Wednesday, October 9, 2013

"A Home for My Heart" Review

Sadie Sillsby adores the children under her care as the assistant to the matron at the Raystown Home for Orphans and Friendless Children. When the current matron surprises everyone by announcing her engagement, Sadie is offered the job. The problem is that the matron is not allowed to be married, and Sadie has had her heart set on marrying her beau, Blaine, as soon as he is able to own his own farm.

As someone who was raised at the Home, Sadie feels a special connection to the children, and she doesn’t want to abandon them. But marrying Blaine and having a home and children of her own is a dream that Sadie doesn’t want to abandon either.

As Sadie is faced with these tough choices – and even bigger issues related to the financial future of the Home – she must decide which path to take. Will it be with Blaine or with the children she has come to love?

And when the decision is made, will her heart ever be able to find a home?

When I started reading A Home for My Heart, what struck me first was how easy to read it was. As I read the first few chapters, I felt as if I was transported into the novel and that I was able to feel the love that Sadie had for the children at the Home.

As I kept reading, I got more and more immersed in Sadie’s story and in her compassion for the children under her care. I loved how she was able to take her tragic past and focus it not into bitterness and hatred towards the world but towards a love and acceptance of these children that was the same as she had been shown as a child. Since this novel is told in first person by Sadie, you really get to know her character and are able to become engrossed in her view of the story. This was a nice change of pace from what I usually read, although it made it harder to connect with the other characters in the story.

The entire plot of this novel revolves around the Raystown Home for Orphans and Friendless Children and Sadie’s choice to be the matron there. (Don’t worry – I didn’t give a spoiler there. Even though I didn’t mention it in the summary, Sadie makes this decision very early on in the book!) From there it expands to cover the financial difficulties that the Home is having as well as some subplots surrounding the children who live there. One of my favorite parts of the book was reading how the different things played out with these children who had been abandoned or had lost their parents. I was moved to tears several times as their stories were told and as I read about the compassion of the people who took them in or did things to keep the Home open.
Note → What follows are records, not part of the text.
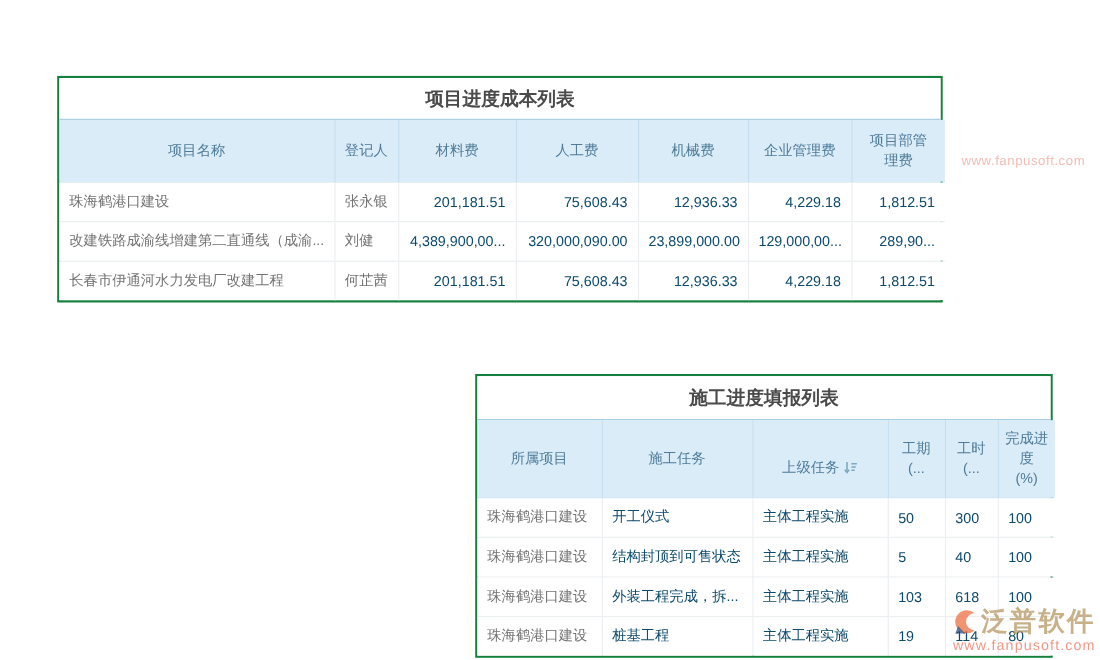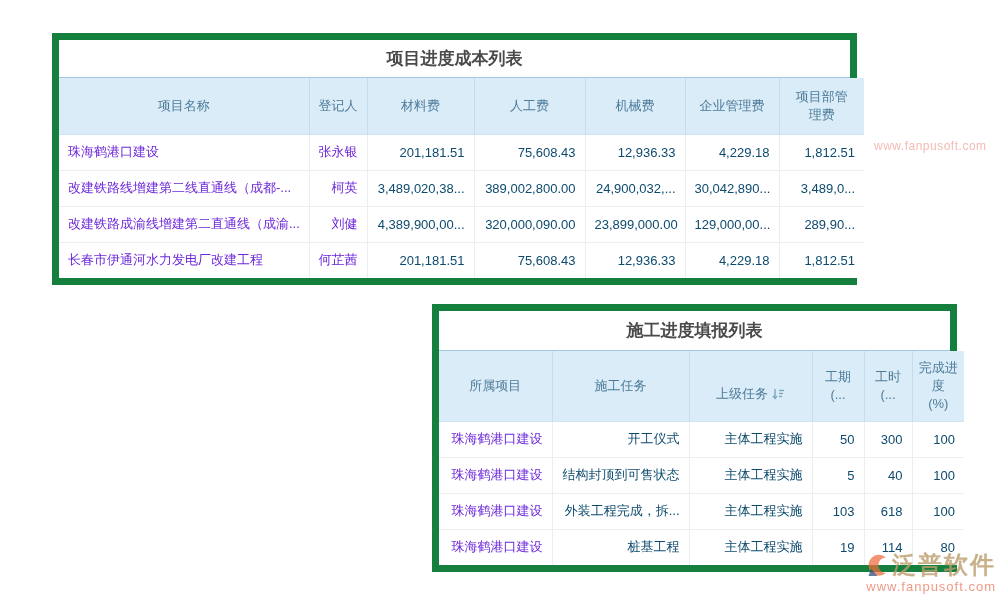"项目进度成本列表" .panel { border: 7px solid #15803d -> 2px solid #15803d; margin-top: none -> 36px }
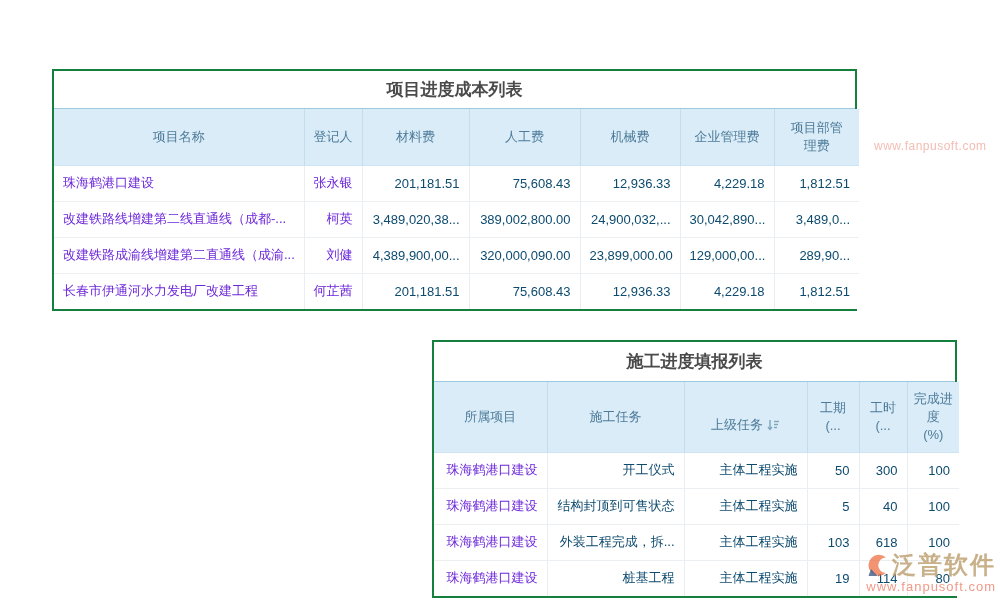"珠海鹤港口建设" .link { color: #6d28d9 -> #737373 }
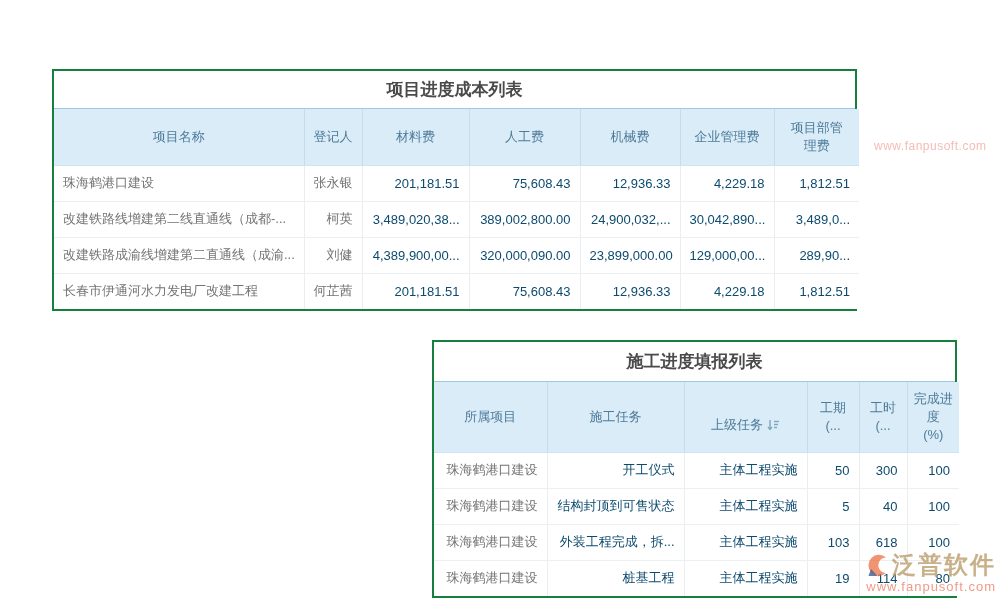"张永银" .ctr { text-align: right -> left }
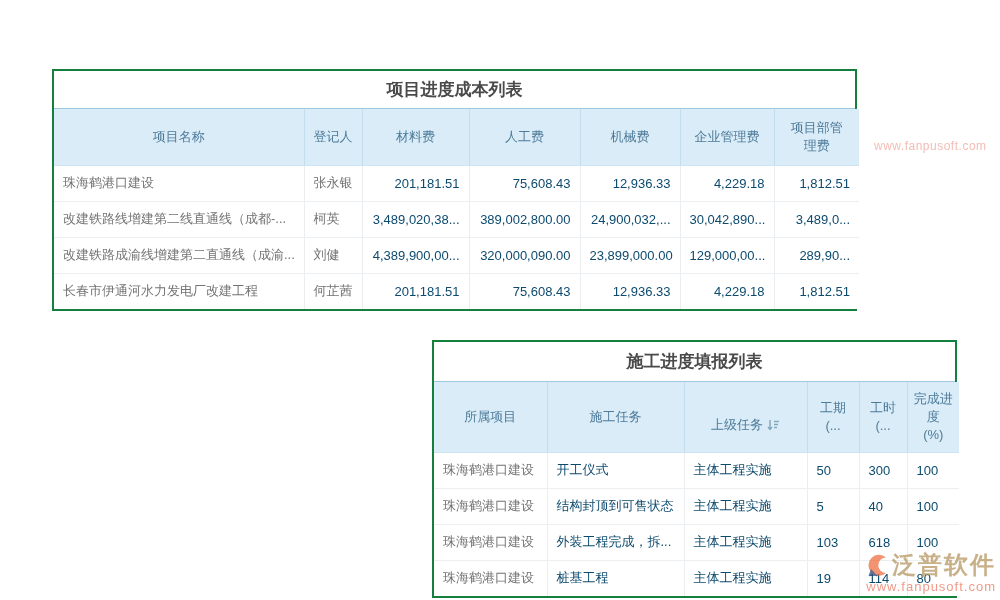"改建铁路线增建第二线直通线（成都-..." tr { html: <tr> <td>改建铁路线增建第二线直通线（成都-...</td> <td>柯英</td> <td>3,489,020,38...</td> <td>389,002,800.00</td> <td>24,900,032,...</td> <td>30,042,890...</td> <td>3,489,0...</td> </tr> -> none }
Even though the romantic situation between Sadie and Blaine was a major plot point of the book, it didn’t quite feel as if it had enough tension to last throughout. There were a couple of other wrenches that were thrown into their relationship, but I never once questioned what would happen between them or even how it might come about. Since I felt so immersed in the other parts of the story, it felt abrupt when the romantic aspect wasn’t quite as well-formed.

As I said earlier, I really became immersed in this story. I felt like I was there experiencing all of these things with Sadie. As her agitation over the financial troubles of the home increased, my anxiety increased as well. From a writing standpoint, this makes for a successful book, but for me, sometimes I had trouble reading about the money part because I would just get so worried and frustrated about it and about how Sadie was handling it.

Another thing that was good about the writing in this book was how well the spiritual aspect of the story was weaved into everything. It felt seamless, and it fit with the entire tone of the novel. Sadie experiences tremendous growth over the course of the book – so much so that sometimes she would go back and forth so much that my head would spin. But then this was a great reminder to me that I am often the same way. Sadie learned to trust God no matter her circumstances, and she made some decisions that took courage and grace that only Christ could supply.

Set in 1910 in small-town Pennsylvania, A Home for My Heart is a heartwarming tale of compassion, love, and learning to trust that God’s plan is best. It reminded me a lot of the writings of Janette Oke – maybe that’s why I liked it so much.

I will give A Home for My Heart ... 4 BookWorms.

A Home for My Heart
by Anne Mateer
Bethany House Publishers
Publication date: September 15, 2013

Disclosure of Material Connection: I received this book free from Bethany House Publishers. I was not required to write a positive review. The opinions I have expressed are my own. I am disclosing this is accordance with the Federal Trade Commission’s 16 CFR, Part 255: "Guides Concerning the Use of Endorsements and Testimonials in Advertising."